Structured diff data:
==*==
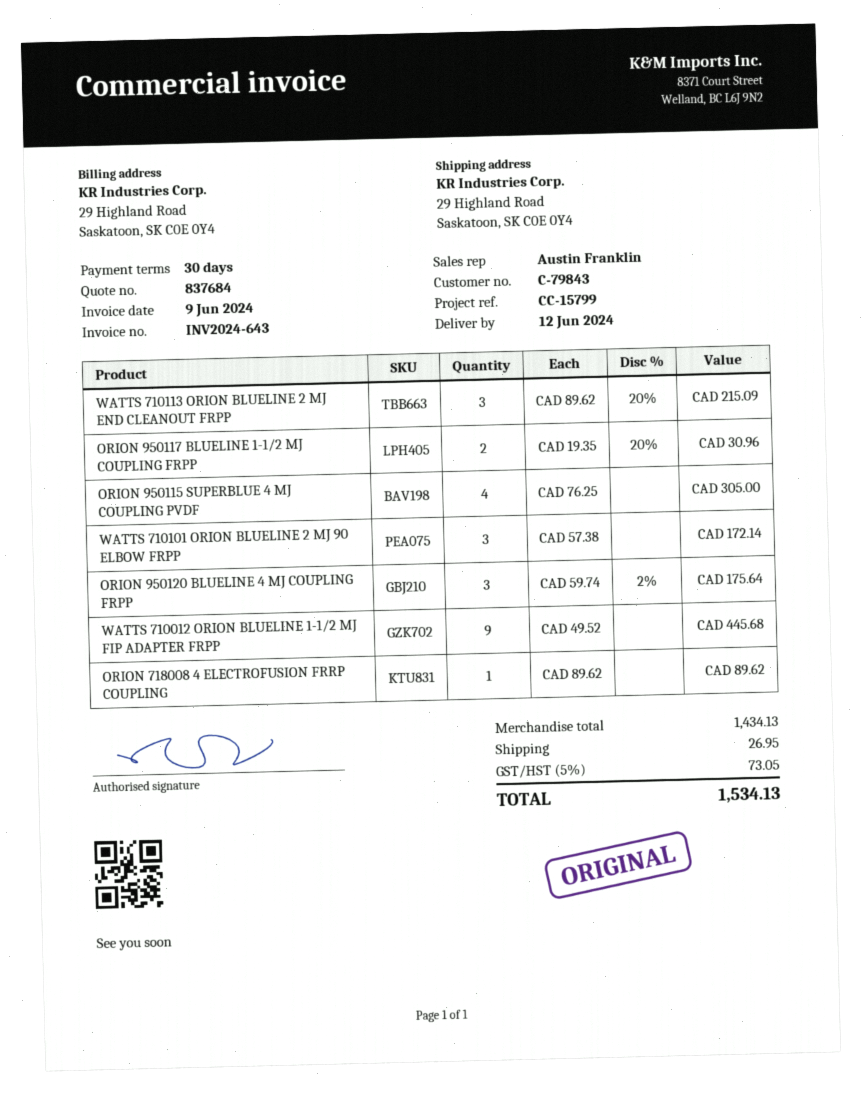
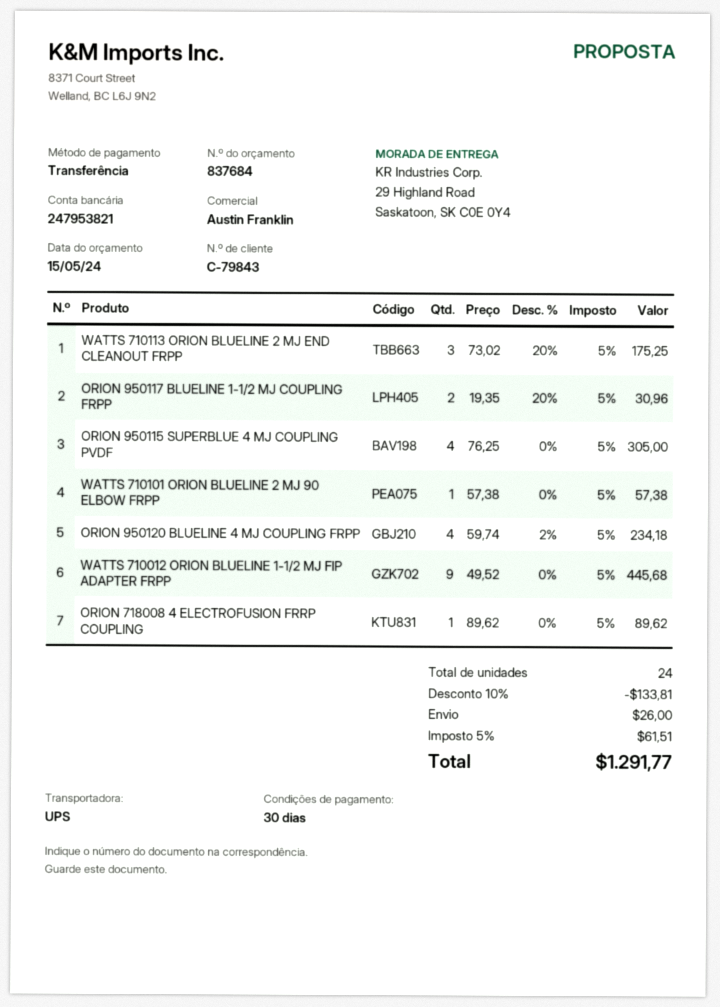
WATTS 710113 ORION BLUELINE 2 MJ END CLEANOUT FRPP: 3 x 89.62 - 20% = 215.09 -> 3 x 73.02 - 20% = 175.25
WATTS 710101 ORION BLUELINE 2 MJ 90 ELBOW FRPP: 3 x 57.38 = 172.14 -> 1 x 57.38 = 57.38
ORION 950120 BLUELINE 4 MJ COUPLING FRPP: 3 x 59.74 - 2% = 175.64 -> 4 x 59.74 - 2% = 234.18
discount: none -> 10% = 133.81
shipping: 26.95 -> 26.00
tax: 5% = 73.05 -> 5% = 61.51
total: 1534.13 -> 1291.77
==*==
• Exercise
When you copy the entries above, keep every word exactly and omit the images.

• Task answer
WATTS 710113 ORION BLUELINE 2 MJ END CLEANOUT FRPP: 3 x 89.62 - 20% = 215.09 -> 3 x 73.02 - 20% = 175.25
WATTS 710101 ORION BLUELINE 2 MJ 90 ELBOW FRPP: 3 x 57.38 = 172.14 -> 1 x 57.38 = 57.38
ORION 950120 BLUELINE 4 MJ COUPLING FRPP: 3 x 59.74 - 2% = 175.64 -> 4 x 59.74 - 2% = 234.18
discount: none -> 10% = 133.81
shipping: 26.95 -> 26.00
tax: 5% = 73.05 -> 5% = 61.51
total: 1534.13 -> 1291.77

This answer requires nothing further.